#### Task to carry out
Reading the records below, how many lines contain "blowe"? Respond with a number and nothing else.

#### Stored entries
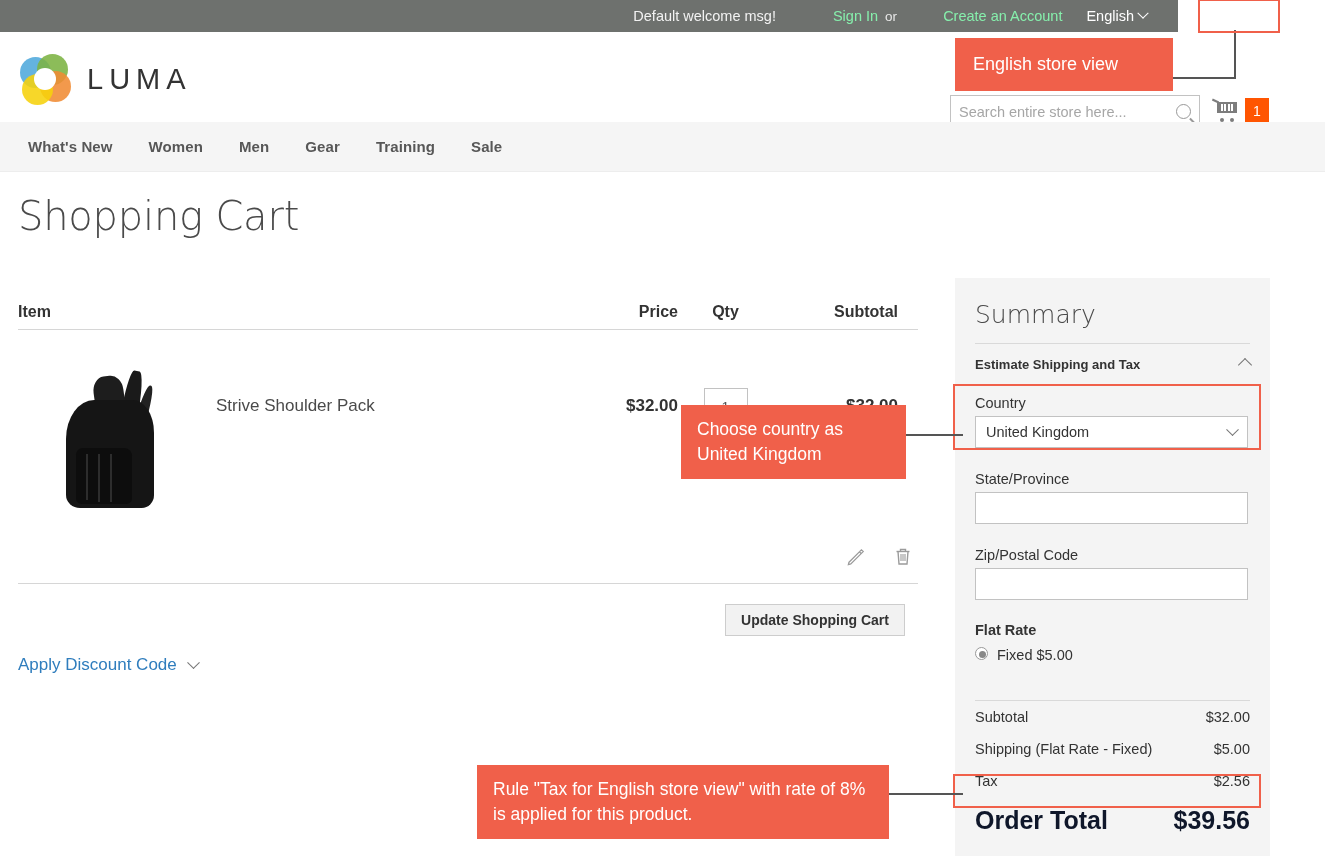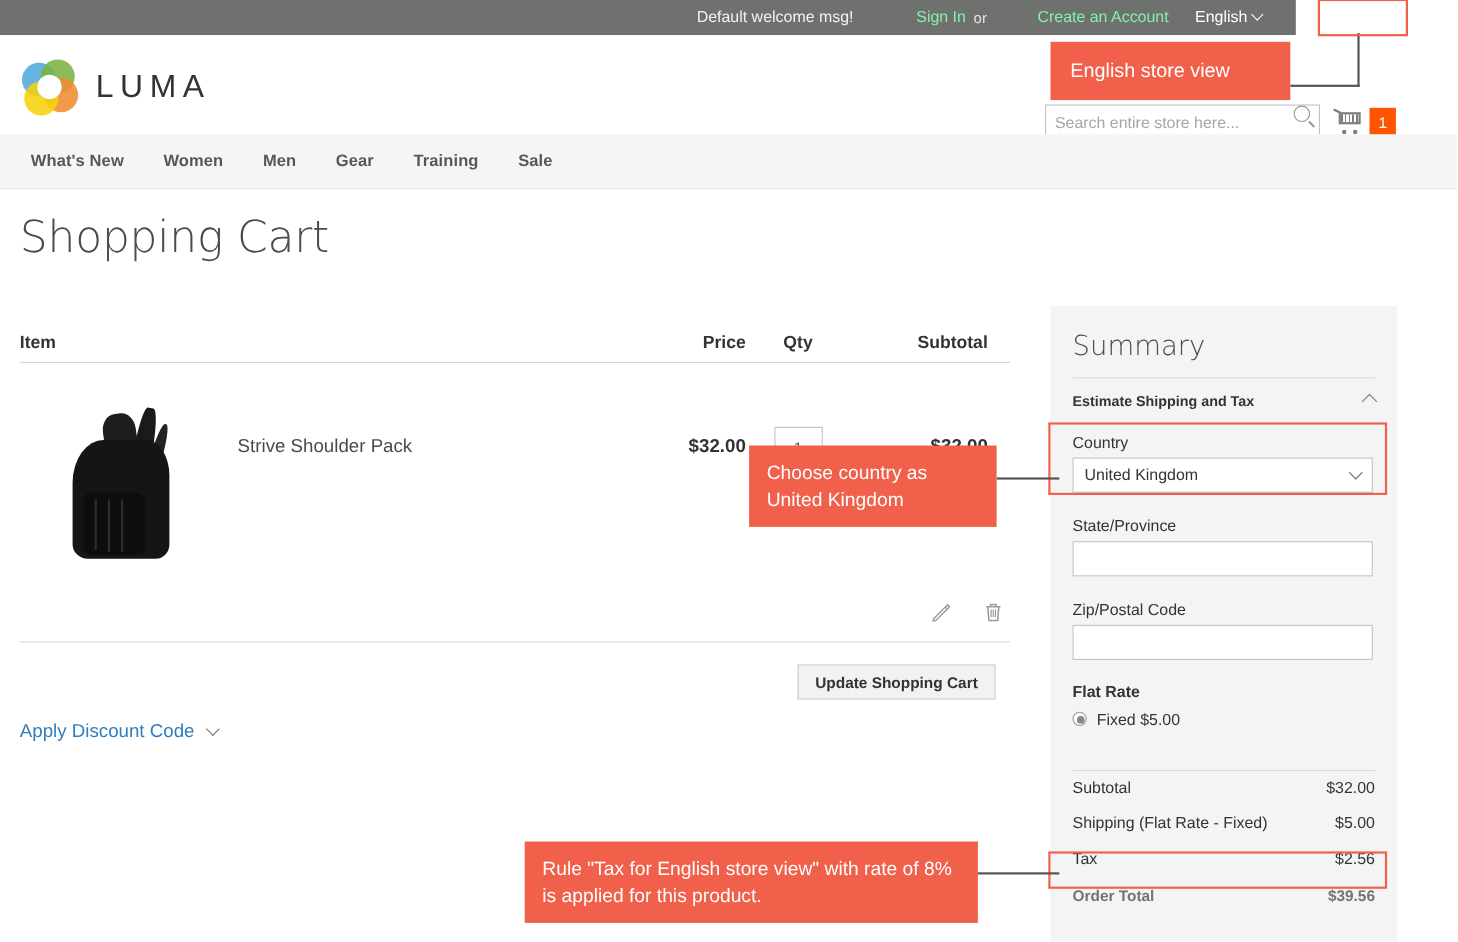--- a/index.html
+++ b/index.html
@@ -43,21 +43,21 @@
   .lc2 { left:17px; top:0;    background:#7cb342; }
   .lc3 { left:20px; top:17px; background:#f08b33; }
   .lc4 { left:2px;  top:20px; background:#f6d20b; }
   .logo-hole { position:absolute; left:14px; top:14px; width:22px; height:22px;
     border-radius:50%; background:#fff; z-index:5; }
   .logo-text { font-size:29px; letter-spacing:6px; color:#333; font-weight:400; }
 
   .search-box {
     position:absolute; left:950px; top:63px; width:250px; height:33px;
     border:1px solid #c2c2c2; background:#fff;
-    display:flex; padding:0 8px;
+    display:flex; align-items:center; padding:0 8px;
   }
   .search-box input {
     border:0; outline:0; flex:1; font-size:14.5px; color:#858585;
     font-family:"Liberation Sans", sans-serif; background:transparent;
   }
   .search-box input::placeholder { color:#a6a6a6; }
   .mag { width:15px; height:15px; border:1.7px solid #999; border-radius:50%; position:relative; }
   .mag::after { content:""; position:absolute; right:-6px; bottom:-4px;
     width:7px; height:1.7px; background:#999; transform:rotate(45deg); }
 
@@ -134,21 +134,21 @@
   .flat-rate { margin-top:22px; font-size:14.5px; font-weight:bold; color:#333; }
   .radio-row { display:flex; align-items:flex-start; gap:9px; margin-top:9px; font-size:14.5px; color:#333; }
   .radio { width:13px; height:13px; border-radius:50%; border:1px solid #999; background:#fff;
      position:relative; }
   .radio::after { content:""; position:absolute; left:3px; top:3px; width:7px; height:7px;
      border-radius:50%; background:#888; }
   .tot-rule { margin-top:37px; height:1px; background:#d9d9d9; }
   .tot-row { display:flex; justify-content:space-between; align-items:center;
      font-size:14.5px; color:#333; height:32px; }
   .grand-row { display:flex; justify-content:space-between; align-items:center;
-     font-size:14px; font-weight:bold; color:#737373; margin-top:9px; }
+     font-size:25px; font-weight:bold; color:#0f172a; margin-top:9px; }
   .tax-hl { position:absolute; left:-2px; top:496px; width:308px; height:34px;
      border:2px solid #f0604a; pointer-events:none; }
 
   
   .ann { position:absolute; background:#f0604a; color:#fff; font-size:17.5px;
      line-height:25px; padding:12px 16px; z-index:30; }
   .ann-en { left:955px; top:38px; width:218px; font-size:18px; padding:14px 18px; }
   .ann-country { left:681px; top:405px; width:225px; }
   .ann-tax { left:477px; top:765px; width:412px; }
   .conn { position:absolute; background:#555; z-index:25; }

...

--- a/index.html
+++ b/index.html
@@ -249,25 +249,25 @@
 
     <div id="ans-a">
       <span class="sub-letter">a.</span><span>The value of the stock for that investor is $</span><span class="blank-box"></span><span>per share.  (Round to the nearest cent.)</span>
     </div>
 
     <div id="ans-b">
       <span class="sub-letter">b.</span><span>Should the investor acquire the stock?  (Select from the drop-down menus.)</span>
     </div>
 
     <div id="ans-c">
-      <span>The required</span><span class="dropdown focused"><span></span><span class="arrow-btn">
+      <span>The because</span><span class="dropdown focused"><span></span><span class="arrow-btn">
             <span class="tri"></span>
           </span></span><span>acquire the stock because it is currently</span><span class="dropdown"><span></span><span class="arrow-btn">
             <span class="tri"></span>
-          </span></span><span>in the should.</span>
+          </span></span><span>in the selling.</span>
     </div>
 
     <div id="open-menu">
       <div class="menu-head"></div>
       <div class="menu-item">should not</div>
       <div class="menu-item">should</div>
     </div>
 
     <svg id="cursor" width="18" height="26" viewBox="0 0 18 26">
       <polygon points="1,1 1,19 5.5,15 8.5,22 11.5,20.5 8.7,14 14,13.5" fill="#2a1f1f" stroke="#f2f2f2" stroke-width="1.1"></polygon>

---

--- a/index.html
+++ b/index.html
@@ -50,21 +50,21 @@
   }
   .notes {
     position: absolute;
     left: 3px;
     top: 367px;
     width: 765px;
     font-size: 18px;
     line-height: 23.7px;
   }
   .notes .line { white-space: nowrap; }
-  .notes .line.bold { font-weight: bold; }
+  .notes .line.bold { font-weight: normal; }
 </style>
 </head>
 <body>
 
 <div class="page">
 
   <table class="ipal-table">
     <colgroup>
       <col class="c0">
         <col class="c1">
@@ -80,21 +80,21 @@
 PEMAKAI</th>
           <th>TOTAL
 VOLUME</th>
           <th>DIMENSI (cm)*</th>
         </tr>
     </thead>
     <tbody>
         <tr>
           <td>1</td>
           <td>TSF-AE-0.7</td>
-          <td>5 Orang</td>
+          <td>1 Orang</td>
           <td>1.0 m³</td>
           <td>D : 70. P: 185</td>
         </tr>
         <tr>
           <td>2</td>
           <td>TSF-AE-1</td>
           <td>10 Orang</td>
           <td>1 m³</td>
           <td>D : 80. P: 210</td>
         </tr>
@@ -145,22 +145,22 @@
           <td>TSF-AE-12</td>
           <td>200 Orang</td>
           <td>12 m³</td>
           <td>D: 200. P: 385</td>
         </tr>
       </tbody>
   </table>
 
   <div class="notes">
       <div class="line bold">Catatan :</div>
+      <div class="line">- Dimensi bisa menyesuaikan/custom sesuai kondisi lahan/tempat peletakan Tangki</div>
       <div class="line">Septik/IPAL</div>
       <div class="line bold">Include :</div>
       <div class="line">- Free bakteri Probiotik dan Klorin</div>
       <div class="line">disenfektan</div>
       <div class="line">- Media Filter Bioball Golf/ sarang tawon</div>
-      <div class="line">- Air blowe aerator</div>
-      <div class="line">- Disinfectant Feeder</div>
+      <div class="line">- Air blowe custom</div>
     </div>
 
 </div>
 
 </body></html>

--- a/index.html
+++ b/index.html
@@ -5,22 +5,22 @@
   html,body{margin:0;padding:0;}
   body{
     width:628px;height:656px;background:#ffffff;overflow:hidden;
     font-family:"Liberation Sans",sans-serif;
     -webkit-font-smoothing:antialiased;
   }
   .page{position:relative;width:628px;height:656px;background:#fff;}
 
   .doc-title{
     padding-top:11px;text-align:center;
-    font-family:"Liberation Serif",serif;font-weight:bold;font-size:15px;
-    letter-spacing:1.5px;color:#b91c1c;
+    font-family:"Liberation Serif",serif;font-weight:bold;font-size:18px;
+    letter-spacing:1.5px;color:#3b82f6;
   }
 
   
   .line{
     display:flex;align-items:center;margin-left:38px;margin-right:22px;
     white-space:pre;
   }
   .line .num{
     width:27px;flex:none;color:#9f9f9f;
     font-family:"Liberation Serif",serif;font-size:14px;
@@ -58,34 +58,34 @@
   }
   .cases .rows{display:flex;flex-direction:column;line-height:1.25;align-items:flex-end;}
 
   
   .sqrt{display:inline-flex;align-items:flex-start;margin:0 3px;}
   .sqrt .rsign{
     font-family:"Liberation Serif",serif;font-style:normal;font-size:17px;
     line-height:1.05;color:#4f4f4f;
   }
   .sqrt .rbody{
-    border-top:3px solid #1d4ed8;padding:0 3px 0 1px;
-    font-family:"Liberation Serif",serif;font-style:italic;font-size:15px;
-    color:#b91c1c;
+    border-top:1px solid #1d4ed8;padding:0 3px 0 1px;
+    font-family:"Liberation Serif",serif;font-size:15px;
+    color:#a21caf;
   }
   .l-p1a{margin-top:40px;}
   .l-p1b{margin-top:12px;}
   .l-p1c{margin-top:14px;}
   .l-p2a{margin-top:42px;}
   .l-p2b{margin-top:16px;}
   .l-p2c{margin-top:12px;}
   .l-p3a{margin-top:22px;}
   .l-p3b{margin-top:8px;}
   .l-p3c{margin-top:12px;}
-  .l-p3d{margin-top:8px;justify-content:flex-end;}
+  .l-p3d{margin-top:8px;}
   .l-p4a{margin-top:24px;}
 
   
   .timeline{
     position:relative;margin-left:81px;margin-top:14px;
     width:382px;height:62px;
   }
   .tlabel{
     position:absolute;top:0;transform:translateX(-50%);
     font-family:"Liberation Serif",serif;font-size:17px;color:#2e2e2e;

#### Your response
2